TASK DETAILS
Give back every entry below, exactly as written.

Edit difference data
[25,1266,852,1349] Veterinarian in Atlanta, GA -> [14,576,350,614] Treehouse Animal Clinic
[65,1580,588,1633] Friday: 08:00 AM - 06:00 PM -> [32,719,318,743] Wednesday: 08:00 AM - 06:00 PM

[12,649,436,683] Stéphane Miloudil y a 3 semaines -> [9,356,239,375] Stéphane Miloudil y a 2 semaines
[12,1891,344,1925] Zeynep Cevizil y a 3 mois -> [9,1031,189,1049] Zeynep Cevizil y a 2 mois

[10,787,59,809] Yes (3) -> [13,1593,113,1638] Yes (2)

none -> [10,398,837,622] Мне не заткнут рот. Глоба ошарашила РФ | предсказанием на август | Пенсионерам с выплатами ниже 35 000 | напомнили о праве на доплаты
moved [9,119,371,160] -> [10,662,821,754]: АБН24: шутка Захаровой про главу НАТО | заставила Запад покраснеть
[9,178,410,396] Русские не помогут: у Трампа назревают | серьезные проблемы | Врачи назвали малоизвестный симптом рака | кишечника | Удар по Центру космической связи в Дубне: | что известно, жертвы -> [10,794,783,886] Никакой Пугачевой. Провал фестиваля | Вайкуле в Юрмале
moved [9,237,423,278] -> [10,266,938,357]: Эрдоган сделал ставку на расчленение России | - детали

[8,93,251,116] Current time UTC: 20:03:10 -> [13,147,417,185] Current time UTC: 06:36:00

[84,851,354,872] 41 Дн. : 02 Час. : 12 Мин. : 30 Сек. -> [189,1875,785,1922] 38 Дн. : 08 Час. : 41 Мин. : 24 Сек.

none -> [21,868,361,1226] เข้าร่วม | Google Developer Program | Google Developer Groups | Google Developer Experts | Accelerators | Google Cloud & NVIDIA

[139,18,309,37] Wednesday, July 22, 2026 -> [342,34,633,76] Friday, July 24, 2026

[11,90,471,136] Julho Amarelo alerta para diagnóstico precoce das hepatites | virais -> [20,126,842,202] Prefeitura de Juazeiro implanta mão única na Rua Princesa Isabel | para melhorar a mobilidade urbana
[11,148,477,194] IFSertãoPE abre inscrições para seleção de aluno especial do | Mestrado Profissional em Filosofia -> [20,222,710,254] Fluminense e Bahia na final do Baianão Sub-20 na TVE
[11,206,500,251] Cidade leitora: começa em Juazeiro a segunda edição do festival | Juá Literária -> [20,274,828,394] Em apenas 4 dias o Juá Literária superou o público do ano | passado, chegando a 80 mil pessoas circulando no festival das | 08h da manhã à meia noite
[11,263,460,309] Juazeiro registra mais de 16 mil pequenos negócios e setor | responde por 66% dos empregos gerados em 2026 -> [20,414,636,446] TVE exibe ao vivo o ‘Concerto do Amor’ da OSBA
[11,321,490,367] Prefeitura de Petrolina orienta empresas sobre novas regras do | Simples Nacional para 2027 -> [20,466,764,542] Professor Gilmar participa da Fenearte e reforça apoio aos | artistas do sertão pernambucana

TASK OUTPUT
[25,1266,852,1349] Veterinarian in Atlanta, GA -> [14,576,350,614] Treehouse Animal Clinic
[65,1580,588,1633] Friday: 08:00 AM - 06:00 PM -> [32,719,318,743] Wednesday: 08:00 AM - 06:00 PM

[12,649,436,683] Stéphane Miloudil y a 3 semaines -> [9,356,239,375] Stéphane Miloudil y a 2 semaines
[12,1891,344,1925] Zeynep Cevizil y a 3 mois -> [9,1031,189,1049] Zeynep Cevizil y a 2 mois

[10,787,59,809] Yes (3) -> [13,1593,113,1638] Yes (2)

none -> [10,398,837,622] Мне не заткнут рот. Глоба ошарашила РФ | предсказанием на август | Пенсионерам с выплатами ниже 35 000 | напомнили о праве на доплаты
moved [9,119,371,160] -> [10,662,821,754]: АБН24: шутка Захаровой про главу НАТО | заставила Запад покраснеть
[9,178,410,396] Русские не помогут: у Трампа назревают | серьезные проблемы | Врачи назвали малоизвестный симптом рака | кишечника | Удар по Центру космической связи в Дубне: | что известно, жертвы -> [10,794,783,886] Никакой Пугачевой. Провал фестиваля | Вайкуле в Юрмале
moved [9,237,423,278] -> [10,266,938,357]: Эрдоган сделал ставку на расчленение России | - детали

[8,93,251,116] Current time UTC: 20:03:10 -> [13,147,417,185] Current time UTC: 06:36:00

[84,851,354,872] 41 Дн. : 02 Час. : 12 Мин. : 30 Сек. -> [189,1875,785,1922] 38 Дн. : 08 Час. : 41 Мин. : 24 Сек.

none -> [21,868,361,1226] เข้าร่วม | Google Developer Program | Google Developer Groups | Google Developer Experts | Accelerators | Google Cloud & NVIDIA

[139,18,309,37] Wednesday, July 22, 2026 -> [342,34,633,76] Friday, July 24, 2026

[11,90,471,136] Julho Amarelo alerta para diagnóstico precoce das hepatites | virais -> [20,126,842,202] Prefeitura de Juazeiro implanta mão única na Rua Princesa Isabel | para melhorar a mobilidade urbana
[11,148,477,194] IFSertãoPE abre inscrições para seleção de aluno especial do | Mestrado Profissional em Filosofia -> [20,222,710,254] Fluminense e Bahia na final do Baianão Sub-20 na TVE
[11,206,500,251] Cidade leitora: começa em Juazeiro a segunda edição do festival | Juá Literária -> [20,274,828,394] Em apenas 4 dias o Juá Literária superou o público do ano | passado, chegando a 80 mil pessoas circulando no festival das | 08h da manhã à meia noite
[11,263,460,309] Juazeiro registra mais de 16 mil pequenos negócios e setor | responde por 66% dos empregos gerados em 2026 -> [20,414,636,446] TVE exibe ao vivo o ‘Concerto do Amor’ da OSBA
[11,321,490,367] Prefeitura de Petrolina orienta empresas sobre novas regras do | Simples Nacional para 2027 -> [20,466,764,542] Professor Gilmar participa da Fenearte e reforça apoio aos | artistas do sertão pernambucana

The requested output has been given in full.